Car-Sharing Business Grows Quickly in U.S. Cities

For many city dwellers, owning a car is both a blessing and a curse. Some urbanites get around mostly by public transportation, but occasionally need a car for shopping or for trips out of town. Maintaining a car is expensive, and finding parking on crowded city streets can be a nightmare.

Two women looked at this problem and saw a business opportunity, as well as a way to help the planet. In 1999, they wrote a business plan for Zipcar Inc., and in 2000, incorporated and began service in Boston. Since then, the company has grown rapidly to become the world’s largest car-sharing business.

Traditional car rental companies rent cars by the day. Car-sharing allows drivers to rent by the hour, and without having to wait in line at a car rental counter. Instead, cars are left at reserved places all over urban areas. Many customers have to walk only a few blocks to pick one up.

Zipcar’s founders, Robin Chase and Antje Danielson, got the idea after seeing it in Berlin. “We wanted to take what was a co-op, environmental movement in Europe and brand it as something cool and hip,” Chase told America.gov.

Chase said she knew the business would require a sizable investment to develop wireless technology that could automatically keep track of vehicles. The aim was to make reserving a car online almost effortless for users, and cost-free for the company. After coming up with a business plan in January 2000, she spent countless hours trying to find investors interested in this novel idea.


“The biggest challenge was persuading people to finance it,” she said. “We didn’t fit into an established category.

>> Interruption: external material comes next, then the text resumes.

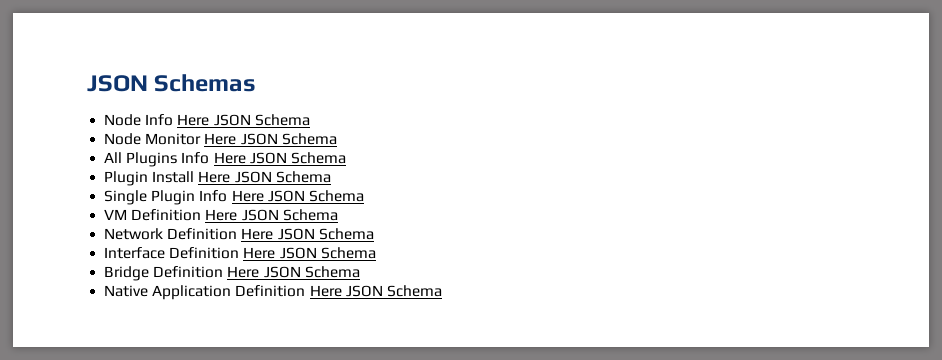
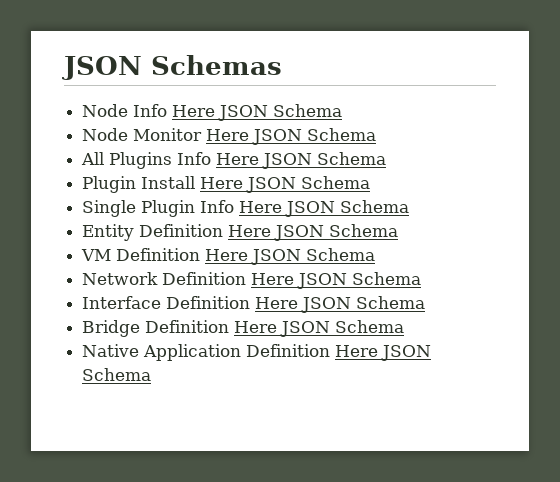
(364, 196) none -> [82,224,399,241] // Entity Definition Here JSON Schema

Venture capitalists would always ask me: ‘Are you a technology company or a consumer company?’”

Zipcar opened for business in Boston in June 2000, with the slogan, “Wheels when you want them.” Analysts say the company did many things brilliantly, from creating new wireless technology to marketing that emphasized the environmental benefits of car-sharing.

But the company had chronic difficulties raising cash, and in 2003 its board decided to replace Chase as chief executive. (By then, she had sold her controlling interest.) In her place, the board hired Scott Griffith, a former executive with the aircraft maker Boeing Company.

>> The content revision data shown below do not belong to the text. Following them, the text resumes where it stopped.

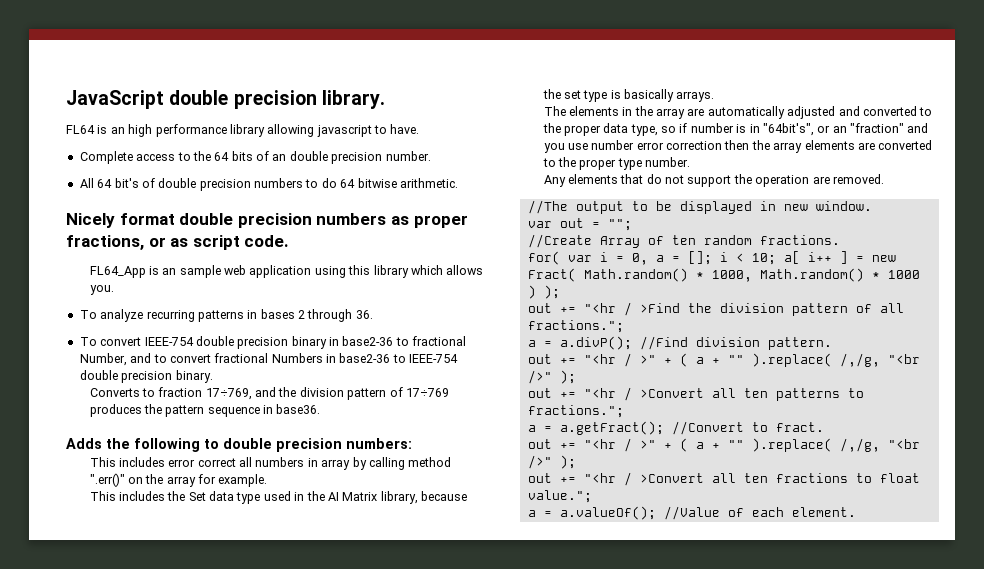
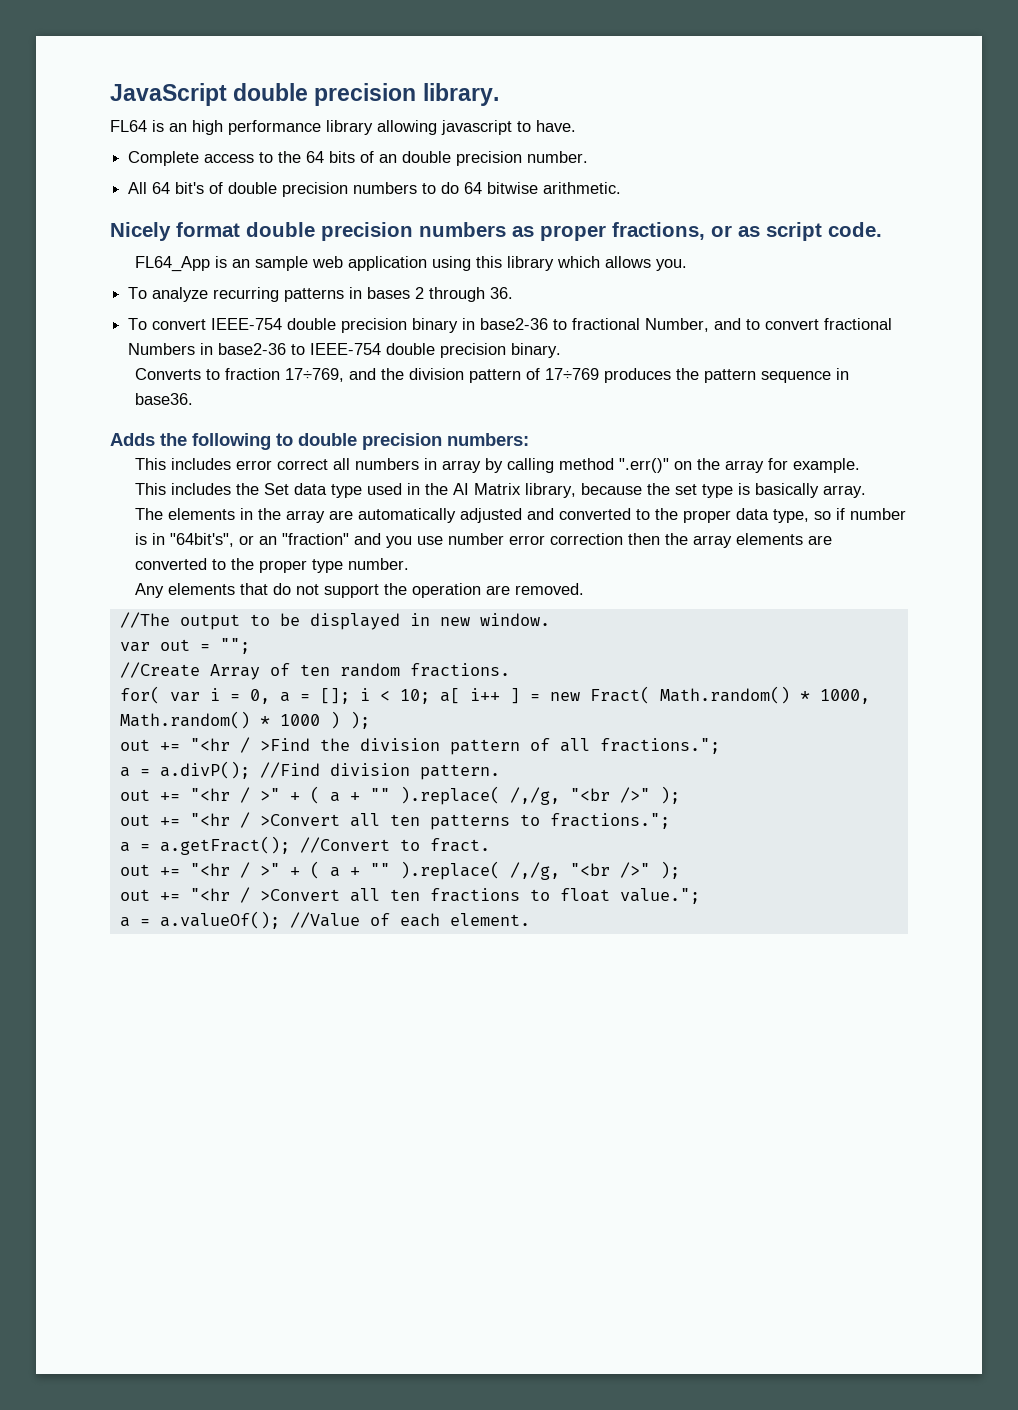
[676,91,715,102] arrays. -> [822,485,866,498] array.

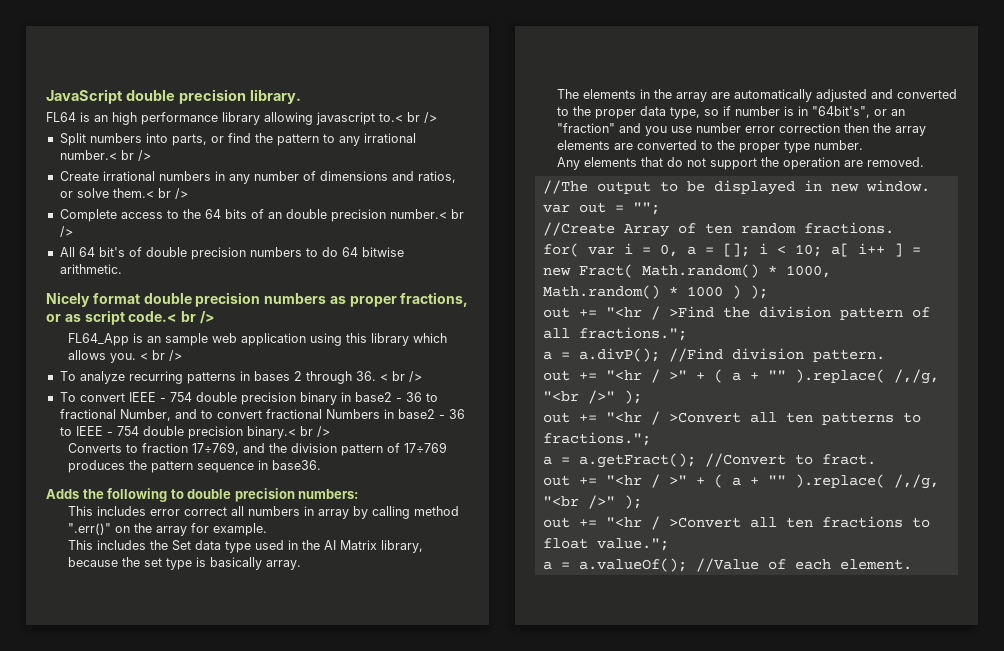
[517,120,576,132] to have. -> [379,112,437,123] [59,133,416,146] [59,150,151,161] [59,171,456,184] [59,188,188,199] to.< br /> // Split numbers into parts, or find the pattern to any irrational number.< br /> // Create irrational numbers in any number of dimensions and ratios, or solve them.< br />
[527,151,589,163] number. -> [389,209,464,219] [59,226,73,237] number.< br />
[828,222,882,237] code. -> [128,311,215,324] code.< br />
(687, 265) none -> [140,350,183,361] < br />
(514, 293) none -> [379,371,422,382] < br />
[211,318,283,330] IEEE-754 -> [128,392,192,402] IEEE - 754
[480,318,549,330] base2-36 -> [354,392,422,402] base2 - 36
[218,343,562,358] base2-36 to IEEE-754 double precision binary. -> [397,409,465,419] [59,426,330,439] base2 - 36 to IEEE - 754 double precision binary.< br />

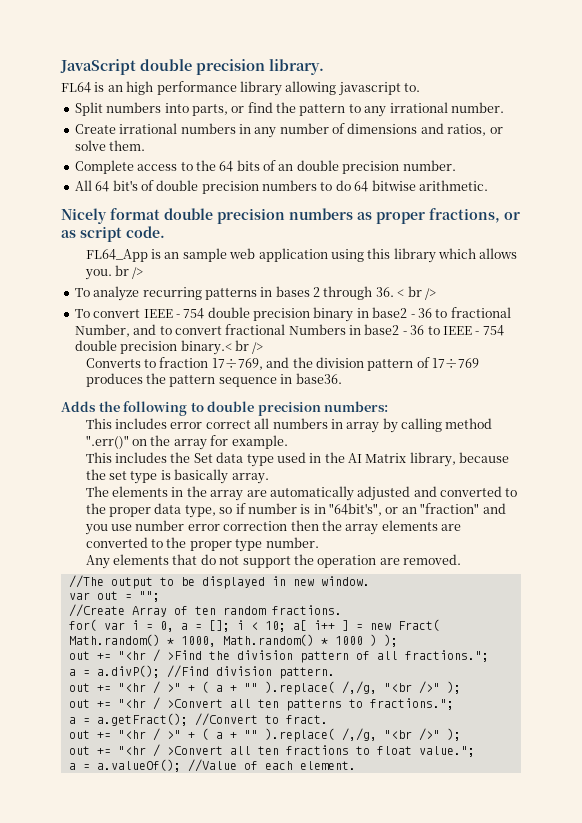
[379,112,437,123] to.< br /> -> [404,83,420,92] to.
[59,150,151,161] number.< br /> -> [450,102,504,113] number.
[112,188,188,199] them.< br /> -> [109,140,146,151] them.
[389,209,464,219] [59,226,73,237] number.< br /> -> [402,160,456,171] number.
[128,311,215,324] code.< br /> -> [126,226,165,238] code.
[140,353,149,360] < -> (112, 274) none

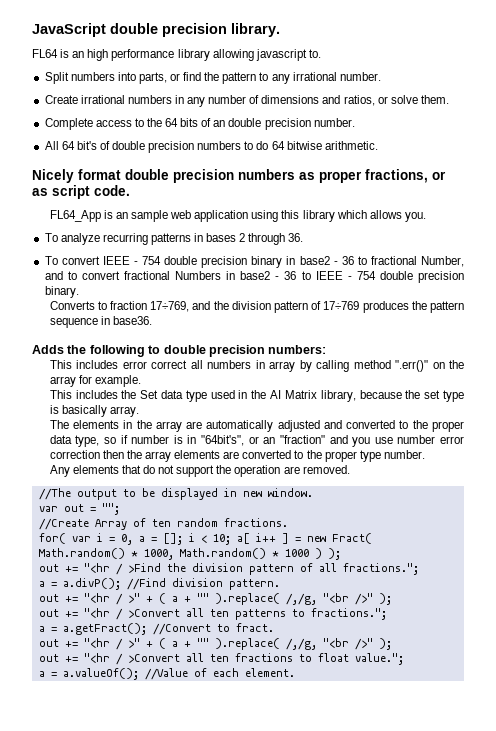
[115,265,144,279] br /> -> (426, 217) none
[397,286,436,300] < br /> -> (304, 237) none
[180,340,264,355] binary.< br /> -> [44,286,79,298] binary.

Griffith attracted more investments and helped solve one of the company’s biggest challenges: the low use of cars during the business day, when many members are at work. He did this by making deals to provide vehicles to companies, universities and even some city offices.

n the fall of 2007, Zipcar acquired its largest American competitor, Flexcar. With the two companies merged, Zipcar now has 5,500 cars in more than 50 cities in the United States, Canada and England. Griffith said the company plans an aggressive expansion into new cities in the United States and Europe.

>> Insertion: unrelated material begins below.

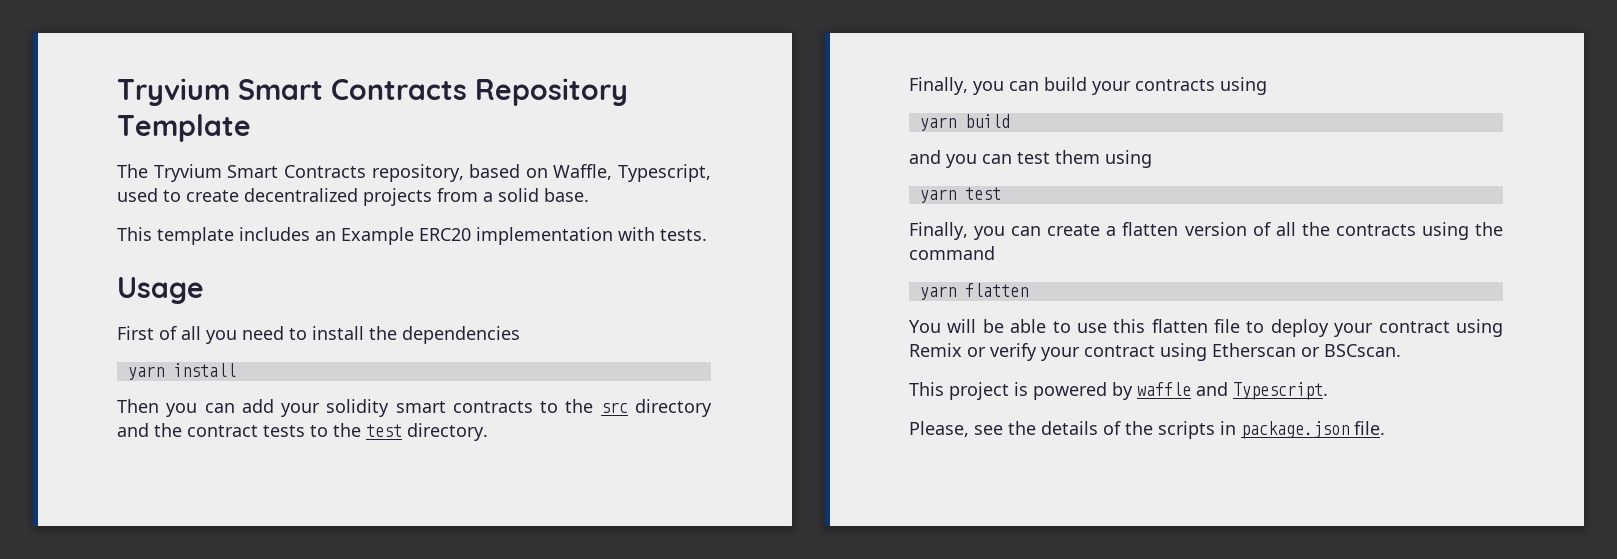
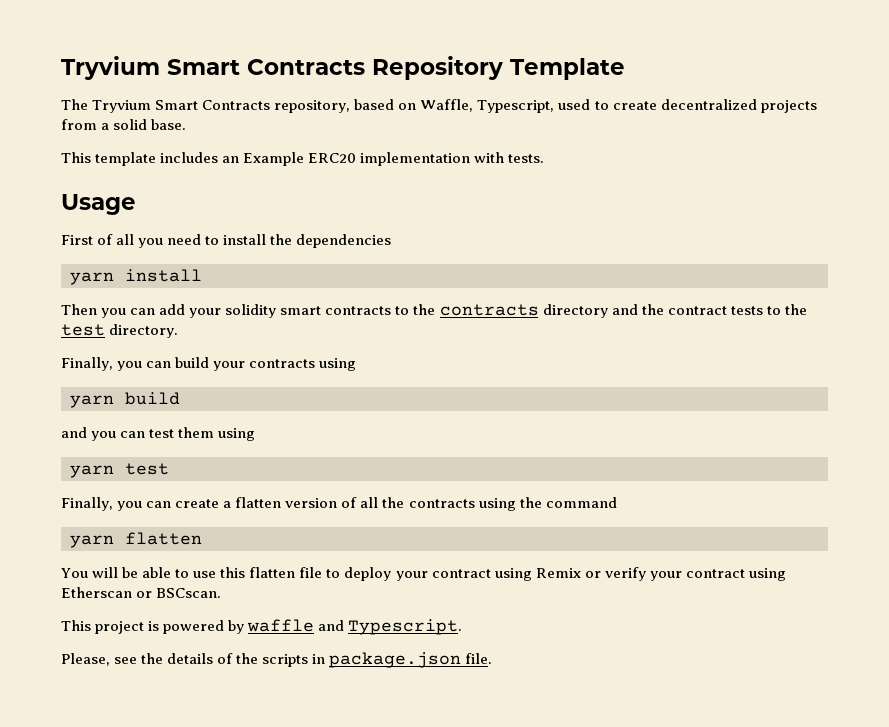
[600,402,628,413] src -> [439,304,539,316] contracts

The merged company does $100 million in annual business. “Our biggest goal,” he said in a recent interview with the Boston Globe, is “to become a billion-dollar company” in about five years.

Unlike the traditional business model for car rental companies, Zipcar’s operations are automated. Its vehicles are equipped with a wireless device that not only tells the company where the car is, but also sends such information as the car’s fuel level and the number of miles driven.